**Action item:** Could you give back the records exactly, taking out the pictures?
╭─ The data
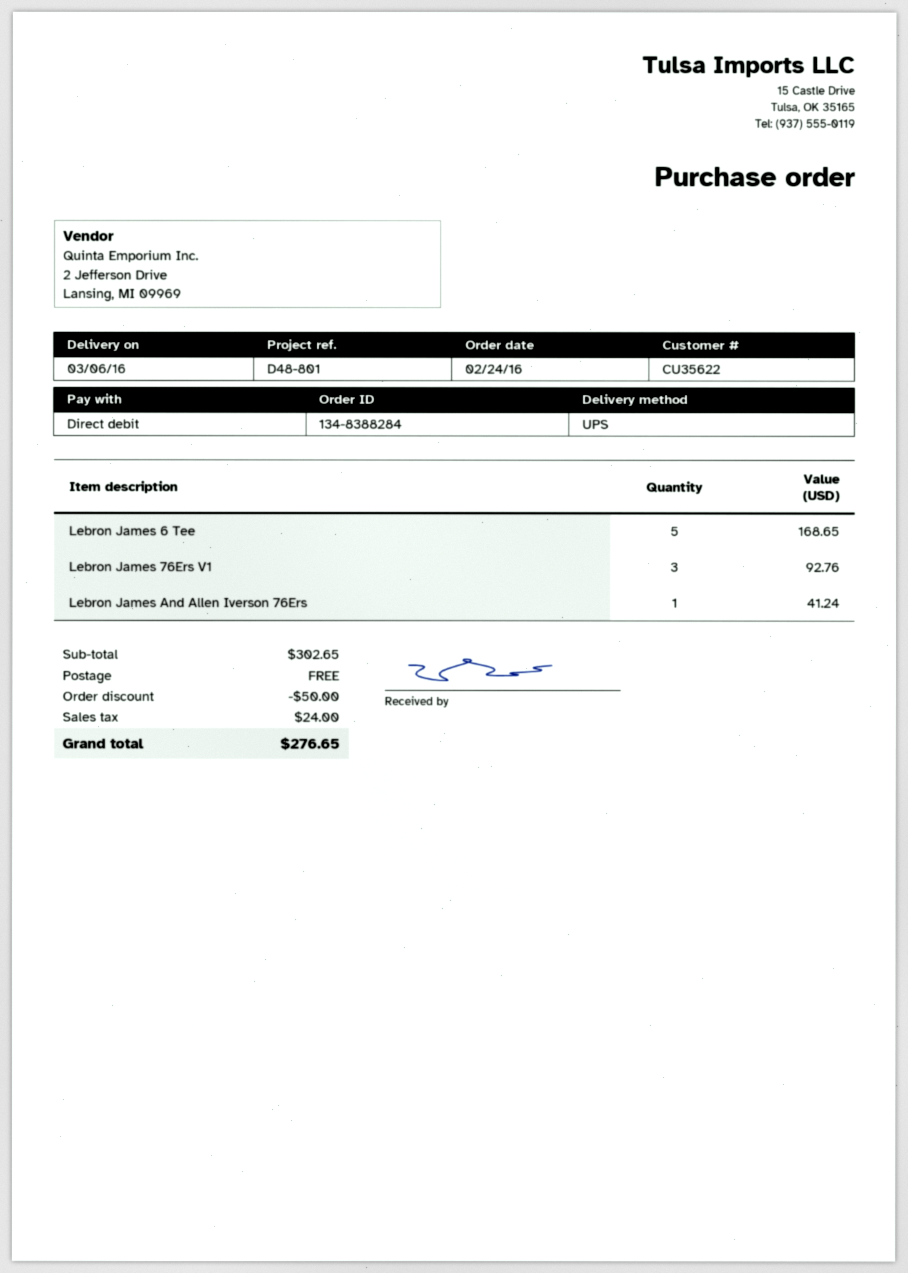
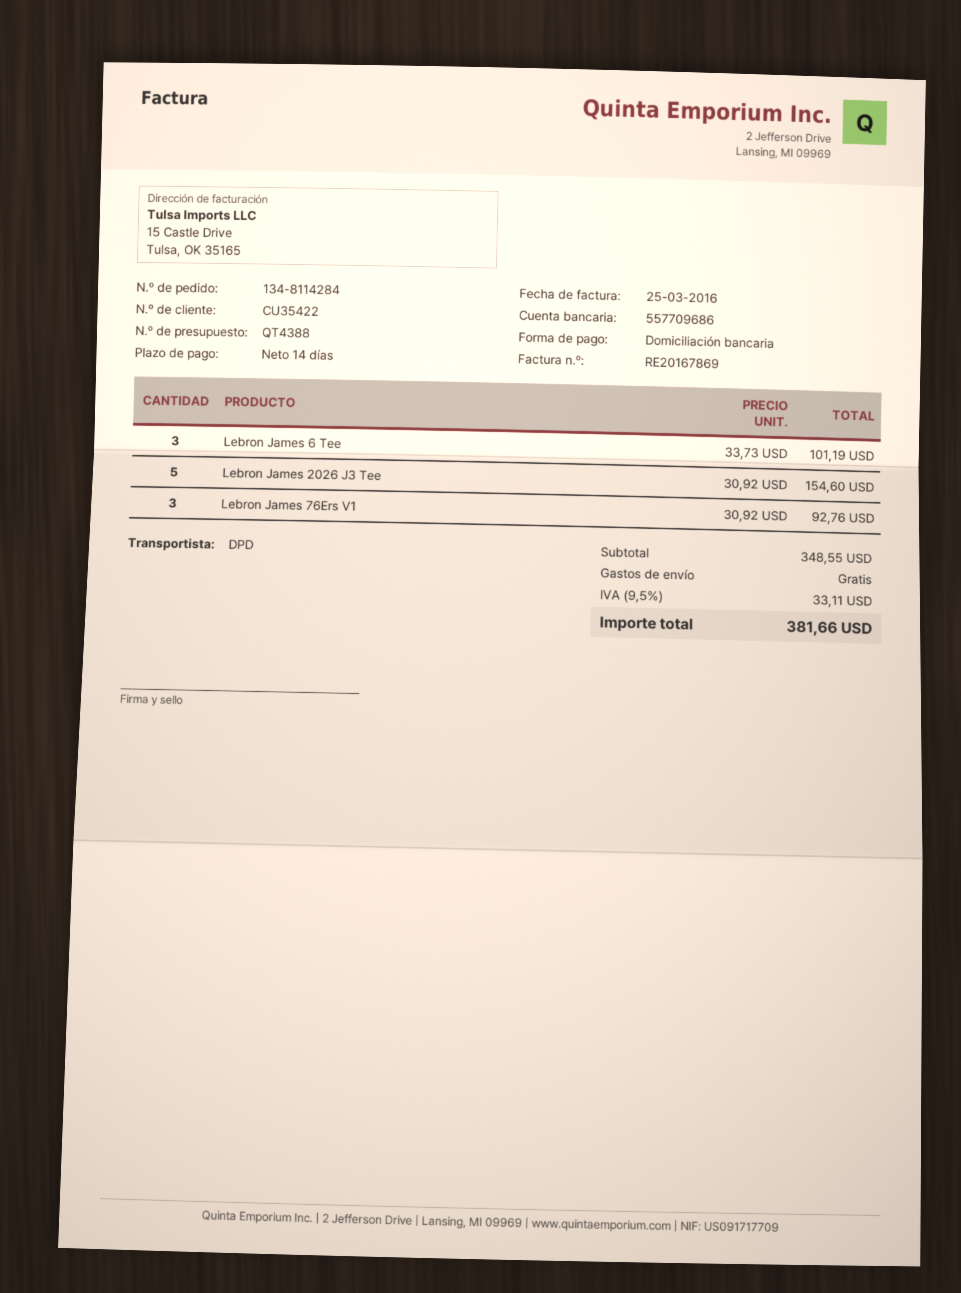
order number: 134-8388284 -> 134-8114284
customer number: CU35622 -> CU35422
shipping method: UPS -> DPD
Lebron James 6 Tee: 5 for 168.65 -> 3 for 101.19
Lebron James And Allen Iverson 76Ers: 1 for 41.24 -> none
Lebron James 2026 J3 Tee: none -> 5 for 154.60
subtotal: 302.65 -> 348.55
discount: 50.00 -> none
tax: 24.00 -> 33.11
total: 276.65 -> 381.66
╰─
**Solution for this exercise:**
order number: 134-8388284 -> 134-8114284
customer number: CU35622 -> CU35422
shipping method: UPS -> DPD
Lebron James 6 Tee: 5 for 168.65 -> 3 for 101.19
Lebron James And Allen Iverson 76Ers: 1 for 41.24 -> none
Lebron James 2026 J3 Tee: none -> 5 for 154.60
subtotal: 302.65 -> 348.55
discount: 50.00 -> none
tax: 24.00 -> 33.11
total: 276.65 -> 381.66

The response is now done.